We mention that bit of cautionary history because there’s another showdown brewing. Broadcom, advised by Banc of America Securities, recently offered $9.25 for each share of Emulex, giving the unsolicited bid a total equity value of $764m. (As it often does, Goldman Sachs is advising the target.)

Broadcom’s bid values Emulex where it was trading last October. On an enterprise value basis, the proposed transaction values the maker of storage networking gear at just 1.2x its trailing 12-month (TTM) sales and 5.5x TTM EBITDA. Emulex investors want a richer valuation and have pushed the stock above $10 since the offer was unveiled. Broadcom has vowed to take the unsolicited bid directly to shareholders if the Emulex board rebuffs it. On its conference call Monday discussing fiscal third-quarter results, Emulex said only that it was ‘thoroughly’ reviewing Broadcom’s offer.

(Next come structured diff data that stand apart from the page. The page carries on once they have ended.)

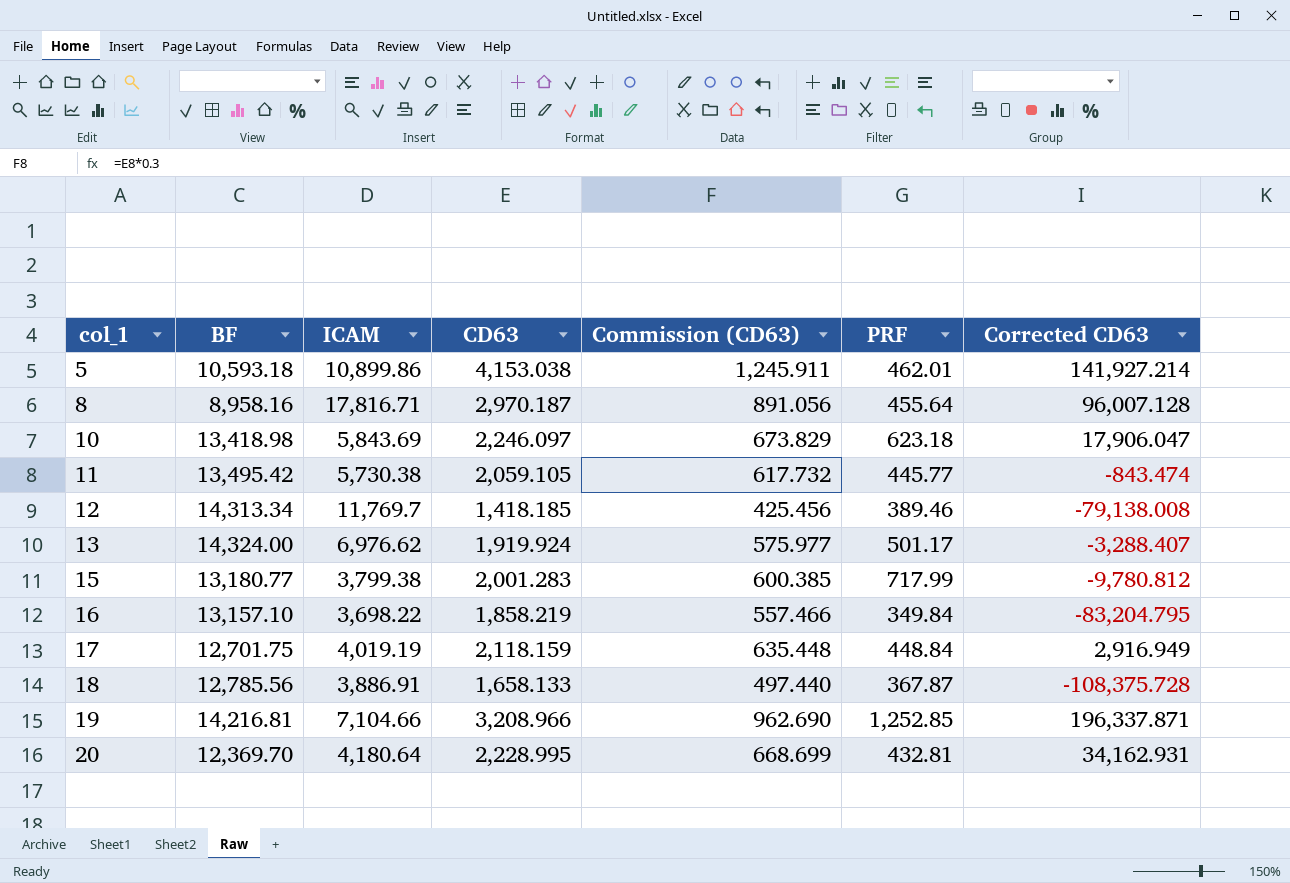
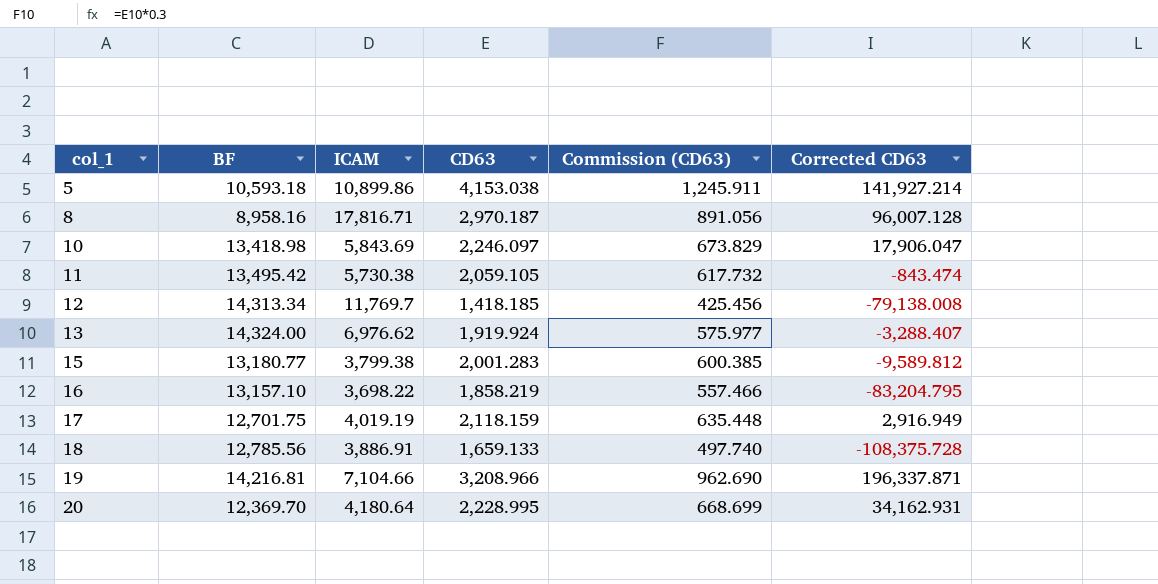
column PRF | position: 6 -> none
15 | Corrected CD63: -9,780.812 -> -9,589.812
18 | CD63: 1,658.133 -> 1,659.133
18 | Commission (CD63): 497.440 -> 497.740

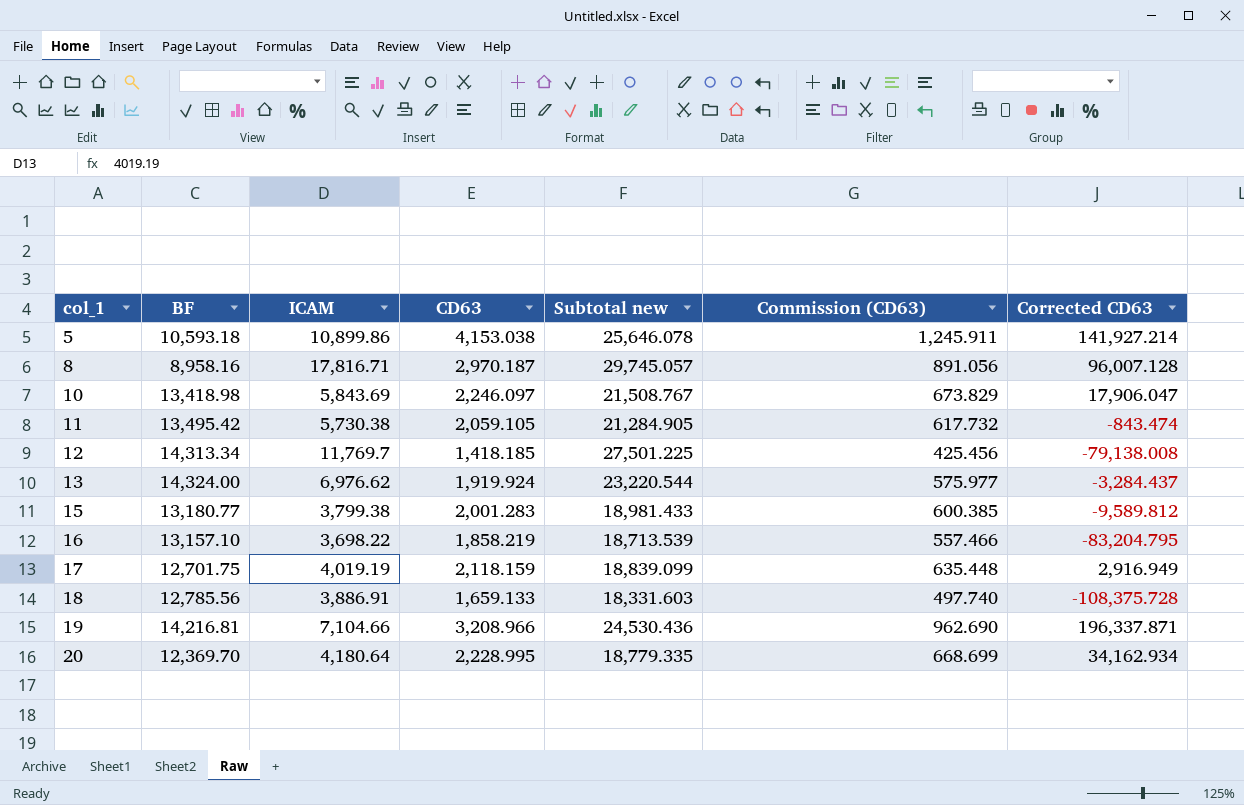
column Subtotal new | formula: none -> [BF] + [ICAM] + [CD63]
13 | Corrected CD63: -3,288.407 -> -3,284.437
20 | Corrected CD63: 34,162.931 -> 34,162.934

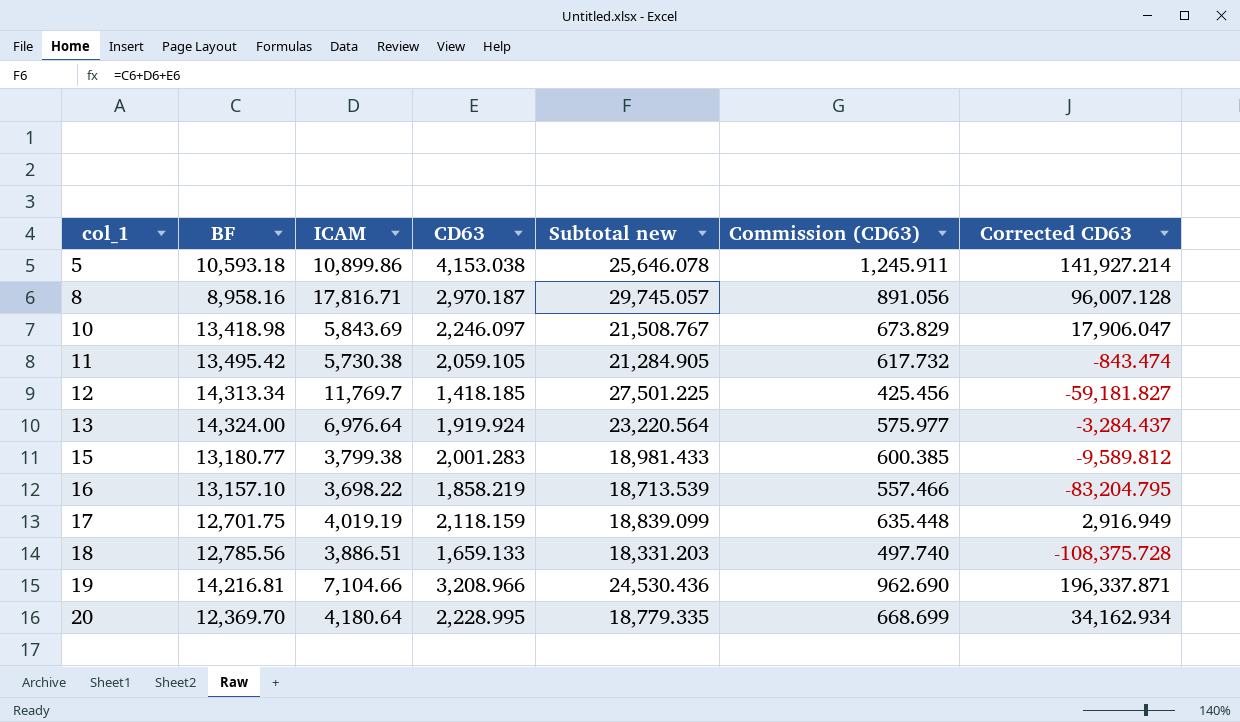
12 | Corrected CD63: -79,138.008 -> -59,181.827
13 | ICAM: 6,976.62 -> 6,976.64
13 | Subtotal new: 23,220.544 -> 23,220.564
18 | ICAM: 3,886.91 -> 3,886.51
18 | Subtotal new: 18,331.603 -> 18,331.203

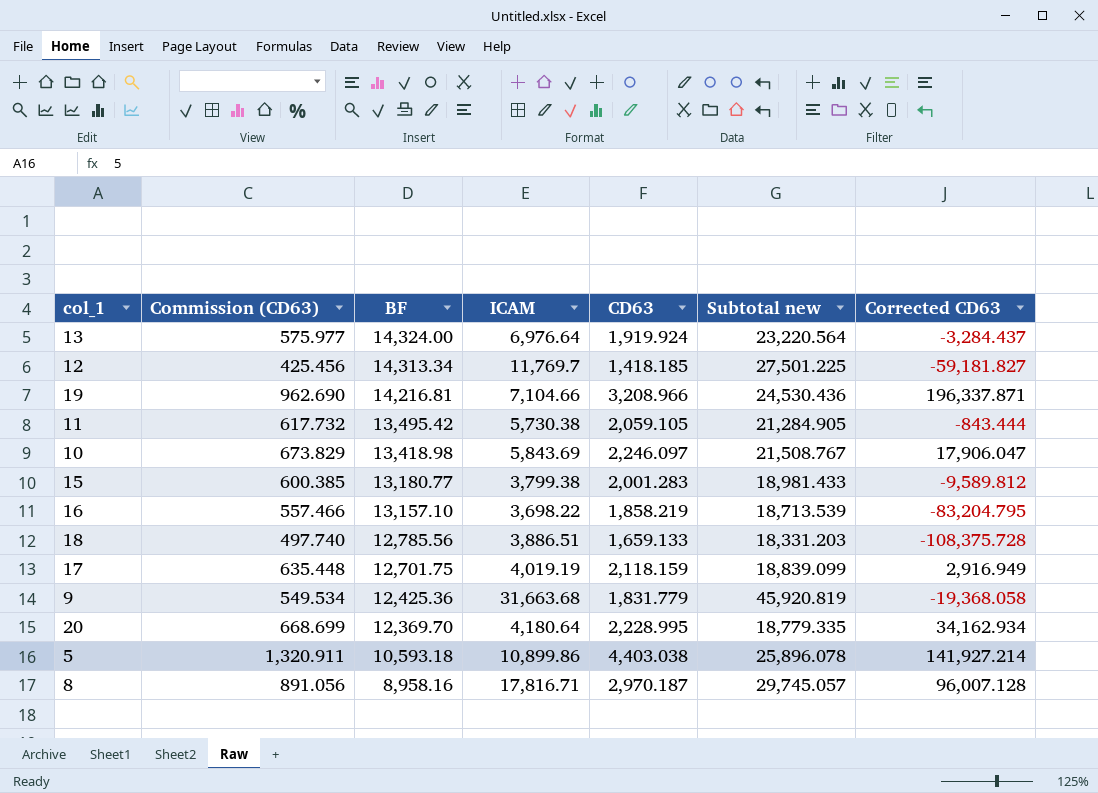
row order: col_1 ascending -> BF descending
column Commission (CD63) | position: 6 -> 2
11 | Corrected CD63: -843.474 -> -843.444
row 9: none -> 549.534 | 12,425.36 | 31,663.68 | 1,831.779 | 45,920.819 | -19,368.058
5 | Commission (CD63): 1,245.911 -> 1,320.911
5 | CD63: 4,153.038 -> 4,403.038
5 | Subtotal new: 25,646.078 -> 25,896.078

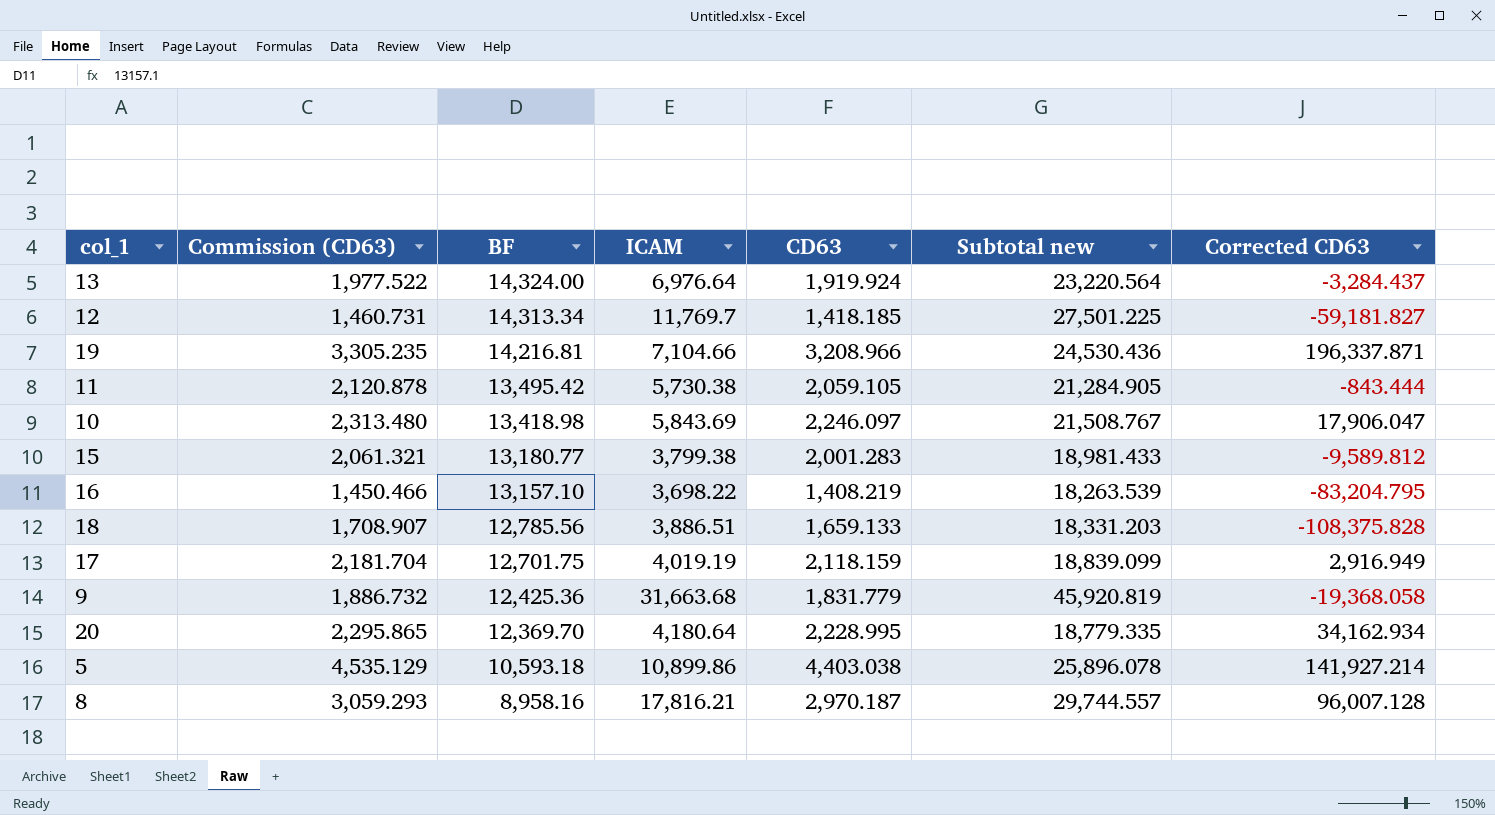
column Commission (CD63) | formula: [CD63] * 0.3 -> [CD63] * 1.03
16 | CD63: 1,858.219 -> 1,408.219
16 | Subtotal new: 18,713.539 -> 18,263.539
18 | Corrected CD63: -108,375.728 -> -108,375.828
8 | ICAM: 17,816.71 -> 17,816.21
8 | Subtotal new: 29,745.057 -> 29,744.557

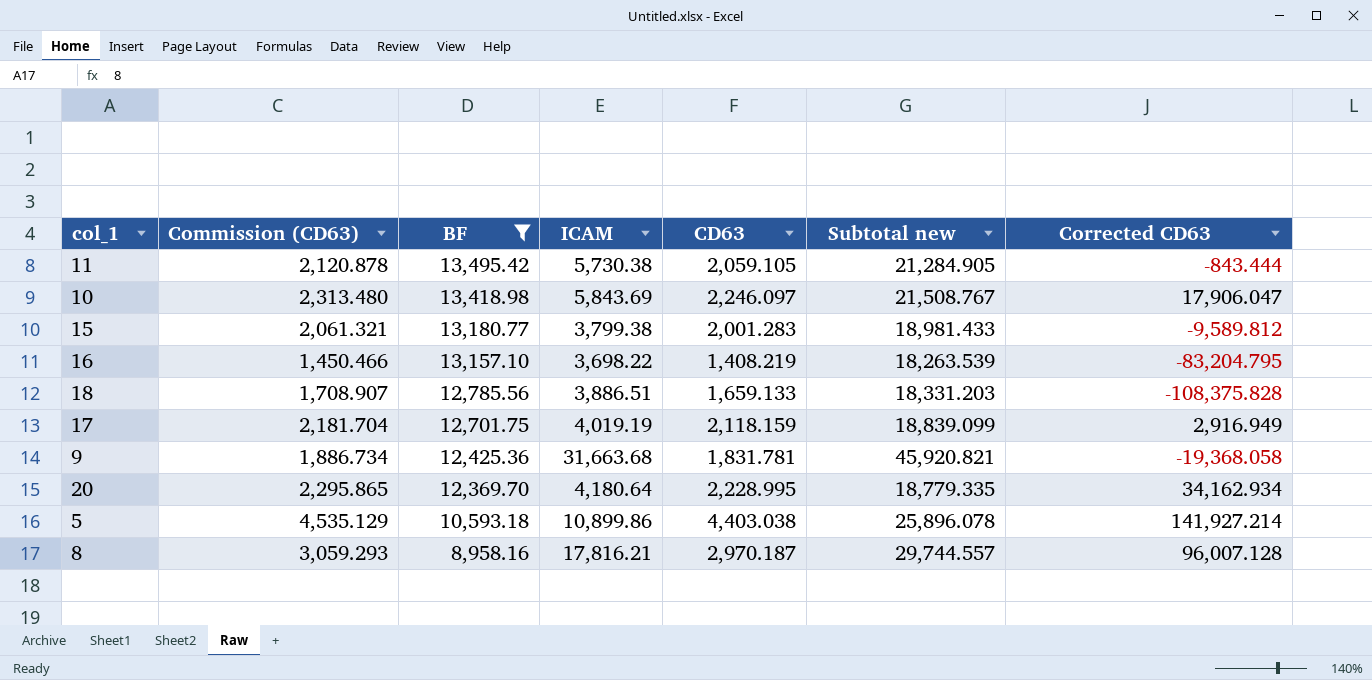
filter: none -> BF <= 13,495.42
9 | Commission (CD63): 1,886.732 -> 1,886.734
9 | CD63: 1,831.779 -> 1,831.781
9 | Subtotal new: 45,920.819 -> 45,920.821

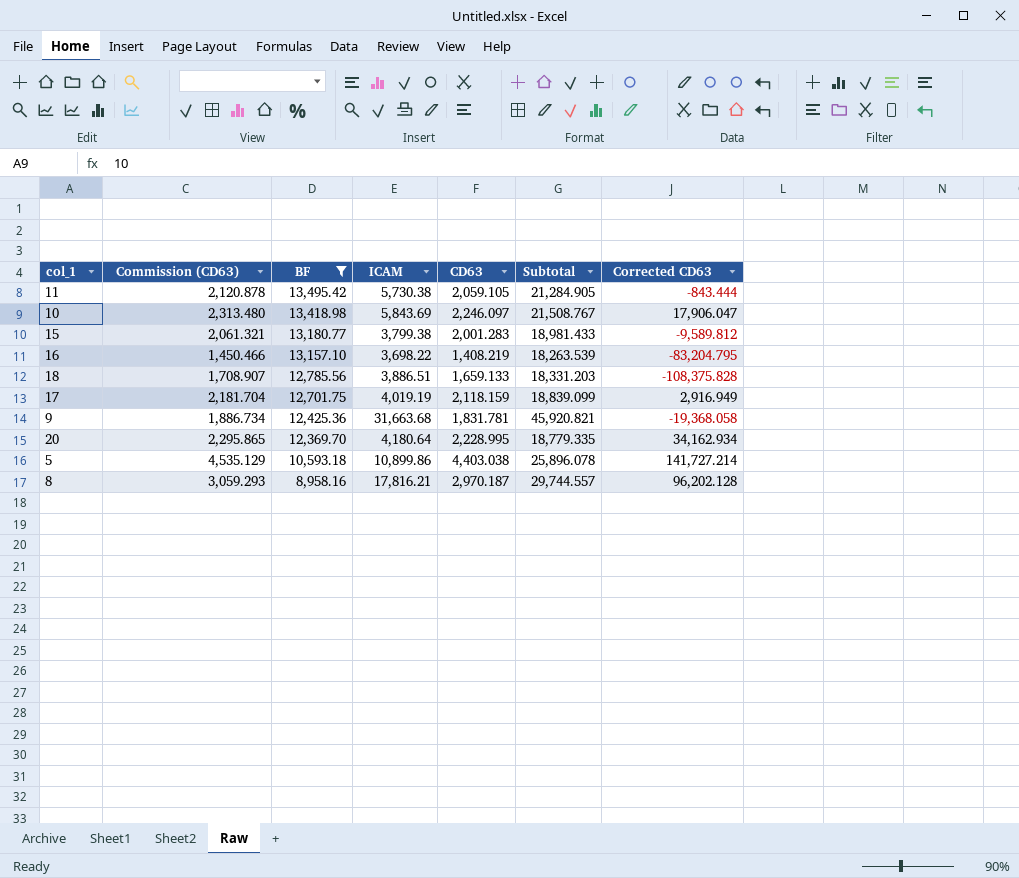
column name: Subtotal new -> Subtotal
5 | Corrected CD63: 141,927.214 -> 141,727.214
8 | Corrected CD63: 96,007.128 -> 96,202.128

From Broadcom’s point of view, it’s understandable why it would want its fellow southern California-based company. If the deal goes through, Broadcom would get a foothold in a few interesting storage markets such as host bus adapters (for both standard servers and blade servers) and embedded storage processors for disk arrays. Broadcom sells Gigabit Ethernet and 10-Gigabit Ethernet products, but is not a player in the SAN market. With network convergence growing in popularity, Broadcom would also benefit from Emulex’s fiber channel technology and its new Fiber Channel over Ethernet adapters.